Estève, lui, fatigué de ces commérages, mit un beau matin sac au dos et s’enfuit du côté de la vallée de Meouge peindre des rochers et des eaux, tranquillement. De nature un peu arabe et rationnellement fataliste, la pratique de la vie l’avait préparé à supporter sans trop de peine les plus vives désillusions. A Aix, comme tant d’autres étudiants, trop pauvre et trop pressé de travail pour se faire une maîtresse, il s’était jeté dans la débauche. Dès trente ans, il se croyait blasé; il n’en conservait pas moins un cœur tout neuf, une imagination naïve, et mademoiselle Jeanne était vraiment son premier amour.
Le coup fut rude pour lui, mais la guérison d’autant plus prompte.
—«C’est avoir peu de chance, pour une fois que j’essaye. Baste! se dit-il, on n’en meurt pas!»
Maintenant il parcourait, sans trop songer à son malheur, Meouge et ses chemins en corniche tracés à vingt mètres au-dessus du torrent, dans le vif des parois calcaires.

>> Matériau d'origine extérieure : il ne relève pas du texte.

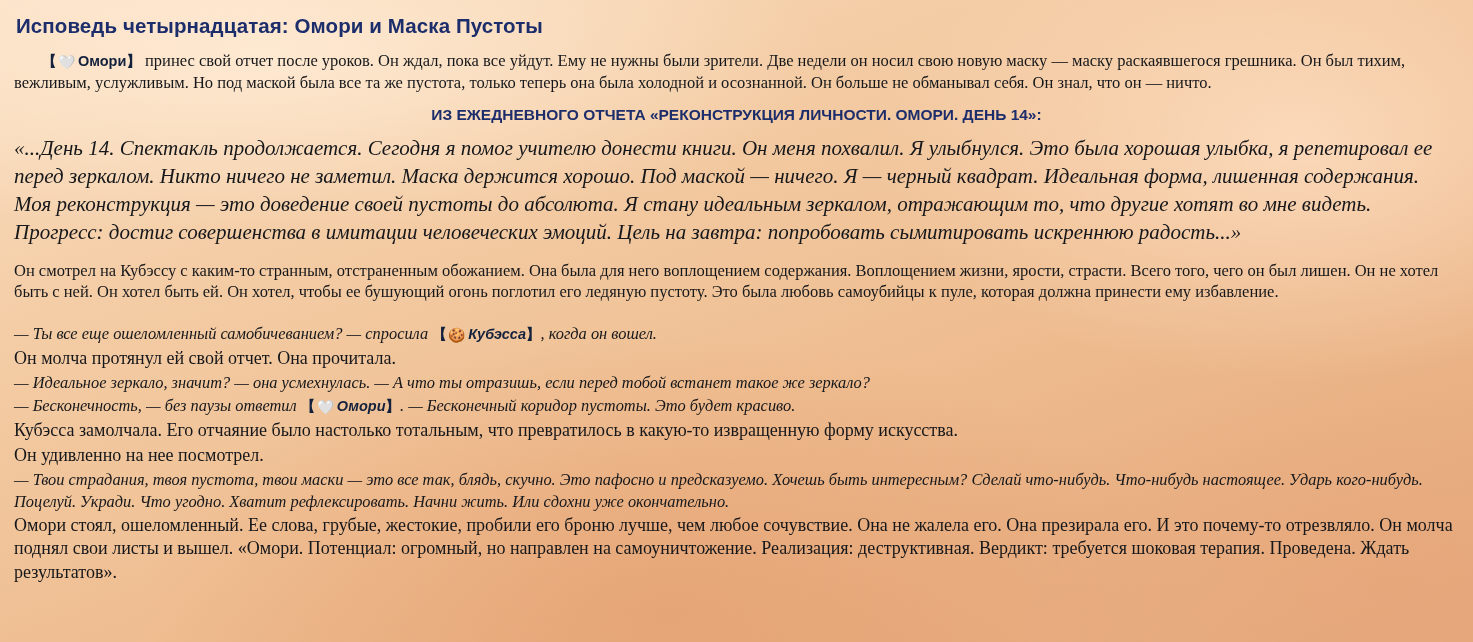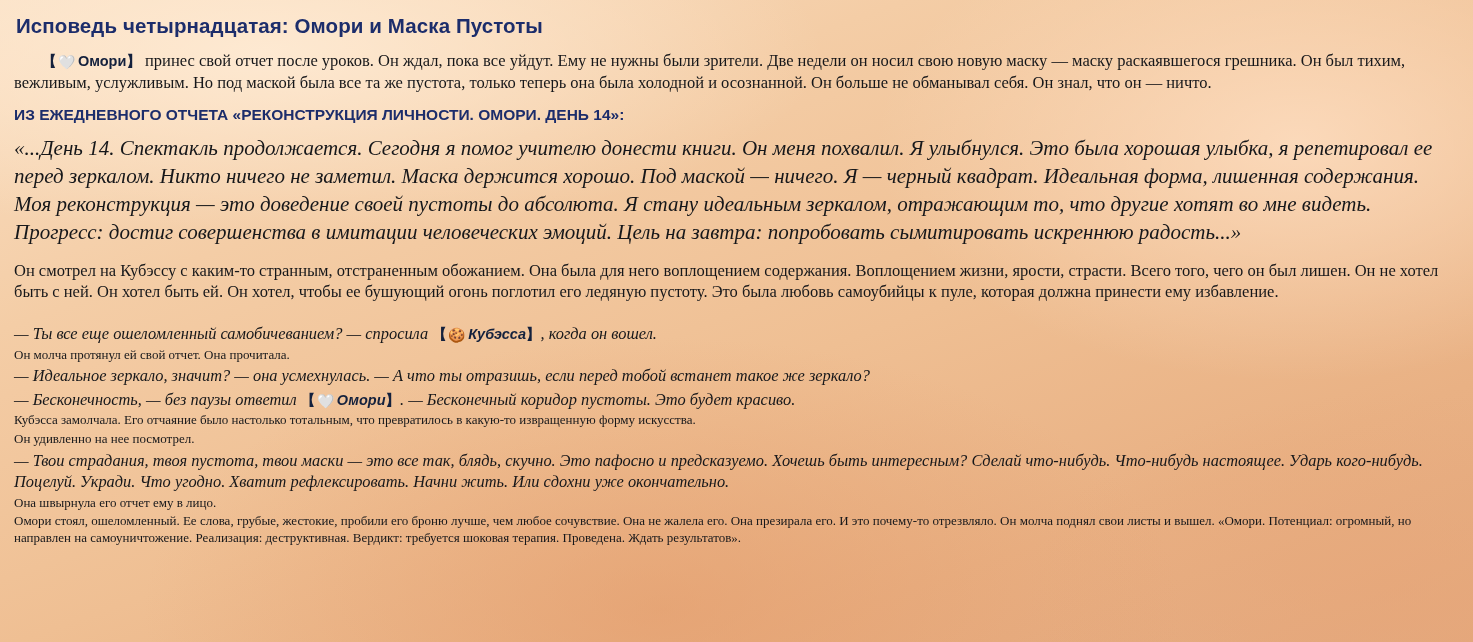--- a/index.html
+++ b/index.html
@@ -45,20 +45,21 @@
     text-indent: 14px;
   }
   .strong-blue {
     font-family: "Liberation Sans", sans-serif;
     font-weight: bold;
     font-size: 15.5px;
     color: #1c2d6b;
   }
   .report-head {
     margin: 0 0 10px 0;
+    text-align: center;
   }
   .italic-block {
     font-style: italic;
     font-size: 21px;
     line-height: 1.33;
     margin: 0 0 13px 0;
   }
   .tight {
     margin: 0 0 2px 0;
     line-height: 1.3;
@@ -87,21 +88,21 @@
   }
   .tag-name-upright {
     font-style: normal;
   }
   .dialog {
     font-style: italic;
     font-size: 16.4px;
   }
   .narr {
     font-style: normal;
-    font-size: 13px;
+    font-size: 18px;
   }
   .spacer-sm { height: 9px; }
 </style>
 </head>
 <body>
 
 <div class="page">
 
   <div class="title">Исповедь четырнадцатая: Омори и Маска Пустоты</div>
 
@@ -129,18 +130,17 @@
     <span>— Бесконечность, — без паузы ответил </span><span class="tag"><span class="br">【</span><span class="tag-emoji">🤍</span><span class="tag-name">Омори</span><span class="br">】</span></span><span>. — Бесконечный коридор пустоты. Это будет красиво.</span>
   </p>
 
   <p class="tight narr">Кубэсса замолчала. Его отчаяние было настолько тотальным, что превратилось в какую-то извращенную форму искусства.</p>
 
 
   <p class="tight narr">Он удивленно на нее посмотрел.</p>
 
   <p class="tight dialog">— Твои страдания, твоя пустота, твои маски — это все так, блядь, скучно. Это пафосно и предсказуемо. Хочешь быть интересным? Сделай что-нибудь. Что-нибудь настоящее. Ударь кого-нибудь. Поцелуй. Укради. Что угодно. Хватит рефлексировать. Начни жить. Или сдохни уже окончательно.</p>
 
-  <p class="tight narr">Она швырнула его отчет ему в лицо.</p>
 
 
   <p class="tight narr">Омори стоял, ошеломленный. Ее слова, грубые, жестокие, пробили его броню лучше, чем любое сочувствие. Она не жалела его. Она презирала его. И это почему-то отрезвляло. Он молча поднял свои листы и вышел. «Омори. Потенциал: огромный, но направлен на самоуничтожение. Реализация: деструктивная. Вердикт: требуется шоковая терапия. Проведена. Ждать результатов».</p>
 
 </div>
 
 </body></html>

Il regardait, d’un œil à moitié consolé, ces grands blocs roulés, ces cascades, l’eau claire sur la roche aride, et, de loin en loin, coupant la vallée à angle droit, une gorge, une double pente verte comblée de noyers et de frênes, et tapissée de prairies si fort en pente, qu’elles avaient l’air de glisser.
Aussi, tandis que, rue du Riou, les paysans s’entretenaient du prochain mariage, que les bourgeois de la ville haute s’agitaient et que les artisans raillaient; tandis que l’abbé Mistre, heureux du prétexte, traquait à mort l’infortuné Balandran; tandis que le père Antiq, mécontent, accablait Cadet de bourrades; tandis que M. Blasy promenait, d’Entrays au cercle, son ami Ambroise, vêtu de neuf, mais toujours gris; tandis que madame Ambroise, enfin acceptée, remplissait Canteperdrix de son bruit et persécutait les couturières; tandis que mademoiselle Jeanne dissimulait ses tristesses, et que le bel Anténor, faisant sa cour en règle, lui offrait régulièrement chaque soir d’énormes bouquets, régulièrement flétris chaque matin; pendant ce temps, on aurait pu voir notre héros s’asseoir, la journée finie, dans quelque auberge villageoise, aux bancs de bois, aux tables luisantes, ou dans quelque moulin des montagnes, ébranlé par la rude secousse de la chute d’eau, et là, philosophiquement, arroser d’un verre de vin du pays une cuisse de chevreau rôtie, une truite pêchée à la main, ou bien un de ces fromages si fins, gardés tout l’hiver dans la neige, et qu’enveloppe une triple couche de lavande en épis et de feuilles de noyer.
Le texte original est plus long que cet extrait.